The API of pipeline follows the principle of only allowing post nodes to be added to leaf nodes. Leaf nodes refer to non-sink nodes that have not yet specified an output_port, for example, there is an empty pipeline:
* Firstly, add a source node (id == 1) through AddSource, so there is only one leaf node 1 in the pipeline.
* Then, by using AddTransform, add a post transform node (id == 2) to the source node , and the current leaf node in the pipeline will become 2.
* Next, add another source node (id == 3) through AddSource, so there are two leaf nodes in the pipeline now, 2 and 3.
* Finally, add a shared sink post node (id == 4) to all current leaf nodes ( 2 and 3 ) through SetSink. At this point, no leaf nodes exist in the pipeline. A pipeline without leaf nodes is called complete, and only complete pipelines can be executed.
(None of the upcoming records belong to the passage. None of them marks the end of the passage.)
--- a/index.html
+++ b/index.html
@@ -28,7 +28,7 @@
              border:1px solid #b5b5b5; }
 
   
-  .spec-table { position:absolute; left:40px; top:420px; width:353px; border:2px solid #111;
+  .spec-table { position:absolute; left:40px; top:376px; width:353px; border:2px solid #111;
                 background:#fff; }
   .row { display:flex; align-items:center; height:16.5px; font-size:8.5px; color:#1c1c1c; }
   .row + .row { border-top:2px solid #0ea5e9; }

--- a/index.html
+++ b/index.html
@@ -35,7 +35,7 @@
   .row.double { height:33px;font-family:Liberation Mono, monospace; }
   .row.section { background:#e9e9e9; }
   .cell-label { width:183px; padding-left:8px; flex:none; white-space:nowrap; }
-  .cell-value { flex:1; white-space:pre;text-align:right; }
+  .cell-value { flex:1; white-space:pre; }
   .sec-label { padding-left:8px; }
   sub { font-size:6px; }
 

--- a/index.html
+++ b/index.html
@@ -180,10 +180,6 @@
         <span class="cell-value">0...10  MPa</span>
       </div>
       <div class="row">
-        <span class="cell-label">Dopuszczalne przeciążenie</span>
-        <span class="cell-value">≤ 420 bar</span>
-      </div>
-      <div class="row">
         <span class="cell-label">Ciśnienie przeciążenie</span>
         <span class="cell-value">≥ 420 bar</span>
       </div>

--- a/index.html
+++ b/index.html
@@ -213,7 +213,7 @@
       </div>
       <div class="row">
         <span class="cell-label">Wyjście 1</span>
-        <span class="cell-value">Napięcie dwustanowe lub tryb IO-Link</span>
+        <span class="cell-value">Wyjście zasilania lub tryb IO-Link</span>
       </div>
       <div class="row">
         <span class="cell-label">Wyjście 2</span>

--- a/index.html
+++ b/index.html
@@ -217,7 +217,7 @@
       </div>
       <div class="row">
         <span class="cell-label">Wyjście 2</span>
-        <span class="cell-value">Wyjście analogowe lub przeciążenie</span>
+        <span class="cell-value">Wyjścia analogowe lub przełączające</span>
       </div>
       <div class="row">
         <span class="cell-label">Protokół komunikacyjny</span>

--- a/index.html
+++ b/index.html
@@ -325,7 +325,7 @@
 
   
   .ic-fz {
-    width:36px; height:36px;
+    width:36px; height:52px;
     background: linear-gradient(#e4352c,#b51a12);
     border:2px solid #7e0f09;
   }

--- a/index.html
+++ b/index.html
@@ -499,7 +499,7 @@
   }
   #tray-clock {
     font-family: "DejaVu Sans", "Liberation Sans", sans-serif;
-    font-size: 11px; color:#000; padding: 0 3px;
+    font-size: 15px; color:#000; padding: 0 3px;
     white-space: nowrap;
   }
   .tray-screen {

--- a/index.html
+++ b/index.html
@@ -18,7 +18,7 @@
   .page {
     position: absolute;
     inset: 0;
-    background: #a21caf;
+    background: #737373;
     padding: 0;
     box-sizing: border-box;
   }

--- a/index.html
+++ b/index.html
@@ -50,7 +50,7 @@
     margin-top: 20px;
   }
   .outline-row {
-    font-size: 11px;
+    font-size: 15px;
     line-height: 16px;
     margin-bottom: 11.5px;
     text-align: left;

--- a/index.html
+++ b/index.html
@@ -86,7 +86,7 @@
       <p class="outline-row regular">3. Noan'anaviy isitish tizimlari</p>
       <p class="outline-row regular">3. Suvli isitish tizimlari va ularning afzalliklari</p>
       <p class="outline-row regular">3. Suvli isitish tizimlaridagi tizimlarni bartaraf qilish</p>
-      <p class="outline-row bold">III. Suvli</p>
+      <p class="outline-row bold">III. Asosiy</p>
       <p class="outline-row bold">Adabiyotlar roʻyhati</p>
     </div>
Please read the content in the doc directory and example directory to learn about the API usage of this project.
## Todo
1. Support for more types of nodes [**doing**]
2. Support Pipeline Merge [done]
3. Topology detection
4. Schedule event collection [**doing**]
5. Support active stop of execution [done with throw exception]
6. Exception handling during execution [done]
7. Implementing a high-performance Executor [done]
8. Support for extension of Pipeline at runtime [done]
9. Support for distributed scheduling (support for network io based on async_simple first)
## License
tunnel is distributed under the Apache License (Version 2.0).